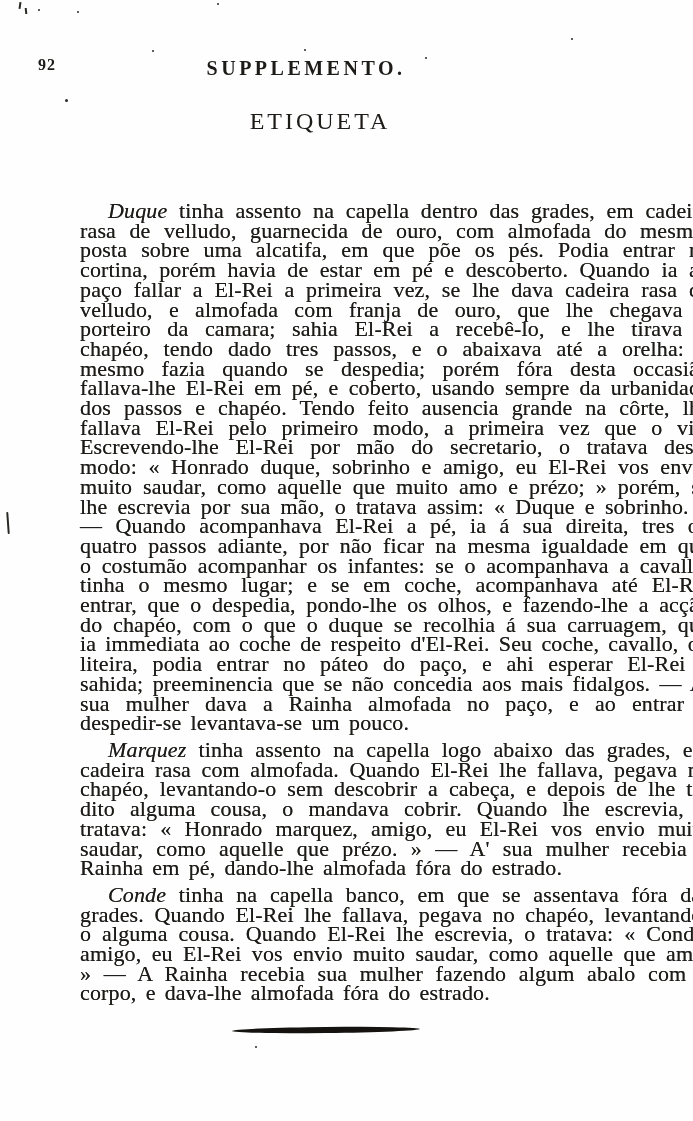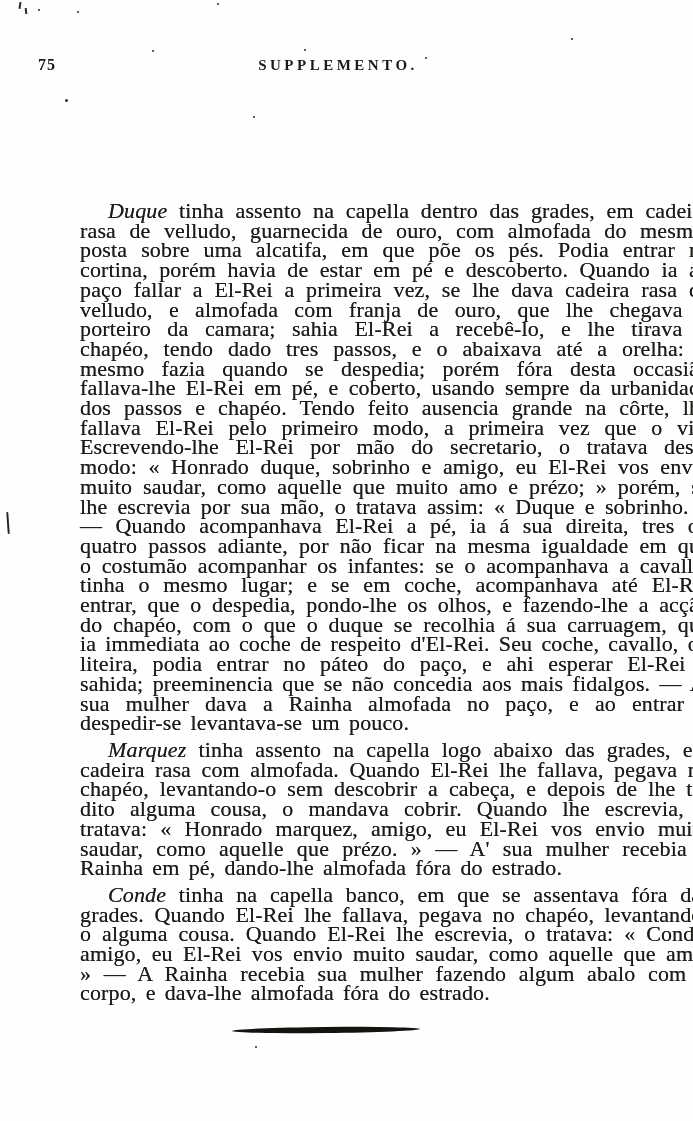--- a/index.html
+++ b/index.html
@@ -10,21 +10,21 @@
     color:#1c1b18;
     font-family:"Liberation Serif", serif;
     overflow:hidden;
   }
   .page-num{
     position:absolute;left:38px;top:56px;
     font-weight:bold;font-size:16px;letter-spacing:1px;
   }
   .running-header{
     position:absolute;top:57px;left:0;width:612px;
-    text-align:center;font-weight:bold;font-size:15px;letter-spacing:3.5px;margin-left:32px;
+    text-align:center;font-weight:bold;font-size:20px;letter-spacing:3.5px;
   }
   .page-title{
     position:absolute;top:108px;left:0;width:640px;margin:0;
     text-align:center;font-weight:normal;font-size:24px;letter-spacing:3px;
   }
   .subtitle{
     position:absolute;top:160px;left:38px;right:38px;
     font-weight:bold;font-size:13.8px;letter-spacing:0.2px;word-spacing:2px;
   }
   .body-text{
@@ -49,23 +49,24 @@
   .margin-bar{
     position:absolute;left:7px;top:512px;width:2px;height:22px;
     background:#2a2925;border-radius:1px;transform:rotate(-4deg);
   }
 </style>
 </head>
 <body>
 
 <div class="page">
 
-  <span class="page-num">75</span>
+  <span class="page-num">92</span>
   <div class="running-header">SUPPLEMENTO.</div>
 
+  <h1 class="page-title">ETIQUETA</h1>
 
 
   <div class="body-text">
     <p><span class="lead">Duque</span><span> tinha assento na capella dentro das grades, em cadeira rasa de velludo, guarnecida de ouro, com almofada do mesmo, posta sobre uma alcatifa, em que põe os pés. Podia entrar na cortina, porém havia de estar em pé e descoberto. Quando ia ao paço fallar a El-Rei a primeira vez, se lhe dava cadeira rasa de velludo, e almofada com franja de ouro, que lhe chegava o porteiro da camara; sahia El-Rei a recebê-lo, e lhe tirava o chapéo, tendo dado tres passos, e o abaixava até a orelha: o mesmo fazia quando se despedia; porém fóra desta occasião fallava-lhe El-Rei em pé, e coberto, usando sempre da urbanidade dos passos e chapéo. Tendo feito ausencia grande na côrte, lhe fallava El-Rei pelo primeiro modo, a primeira vez que o via. Escrevendo-lhe El-Rei por mão do secretario, o tratava deste modo: « Honrado duque, sobrinho e amigo, eu El-Rei vos envio muito saudar, como aquelle que muito amo e prézo; » porém, se lhe escrevia por sua mão, o tratava assim: « Duque e sobrinho. » — Quando acompanhava El-Rei a pé, ia á sua direita, tres ou quatro passos adiante, por não ficar na mesma igualdade em que o costumão acompanhar os infantes: se o acompanhava a cavallo, tinha o mesmo lugar; e se em coche, acompanhava até El-Rei entrar, que o despedia, pondo-lhe os olhos, e fazendo-lhe a acção do chapéo, com o que o duque se recolhia á sua carruagem, que ia immediata ao coche de respeito d'El-Rei. Seu coche, cavallo, ou liteira, podia entrar no páteo do paço, e ahi esperar El-Rei á sahida; preeminencia que se não concedia aos mais fidalgos. — A' sua mulher dava a Rainha almofada no paço, e ao entrar e despedir-se levantava-se um pouco.</span></p>
     <p><span class="lead">Marquez</span><span> tinha assento na capella logo abaixo das grades, em cadeira rasa com almofada. Quando El-Rei lhe fallava, pegava no chapéo, levantando-o sem descobrir a cabeça, e depois de lhe ter dito alguma cousa, o mandava cobrir. Quando lhe escrevia, o tratava: « Honrado marquez, amigo, eu El-Rei vos envio muito saudar, como aquelle que prézo. » — A' sua mulher recebia a Rainha em pé, dando-lhe almofada fóra do estrado.</span></p>
     <p><span class="lead">Conde</span><span> tinha na capella banco, em que se assentava fóra das grades. Quando El-Rei lhe fallava, pegava no chapéo, levantando-o alguma cousa. Quando El-Rei lhe escrevia, o tratava: « Conde, amigo, eu El-Rei vos envio muito saudar, como aquelle que amo. » — A Rainha recebia sua mulher fazendo algum abalo com o corpo, e dava-lhe almofada fóra do estrado.</span></p>
   </div>
 
   <div class="divider-rule"></div>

• • • • • • •

◆ Task description: Scan the data above. Return every line with "weight" in it.

◆ Answer space:
     font-weight:bold;font-size:16px;letter-spacing:1px;
-    text-align:center;font-weight:bold;font-size:15px;letter-spacing:3.5px;margin-left:32px;
+    text-align:center;font-weight:bold;font-size:20px;letter-spacing:3.5px;
     text-align:center;font-weight:normal;font-size:24px;letter-spacing:3px;
     font-weight:bold;font-size:13.8px;letter-spacing:0.2px;word-spacing:2px;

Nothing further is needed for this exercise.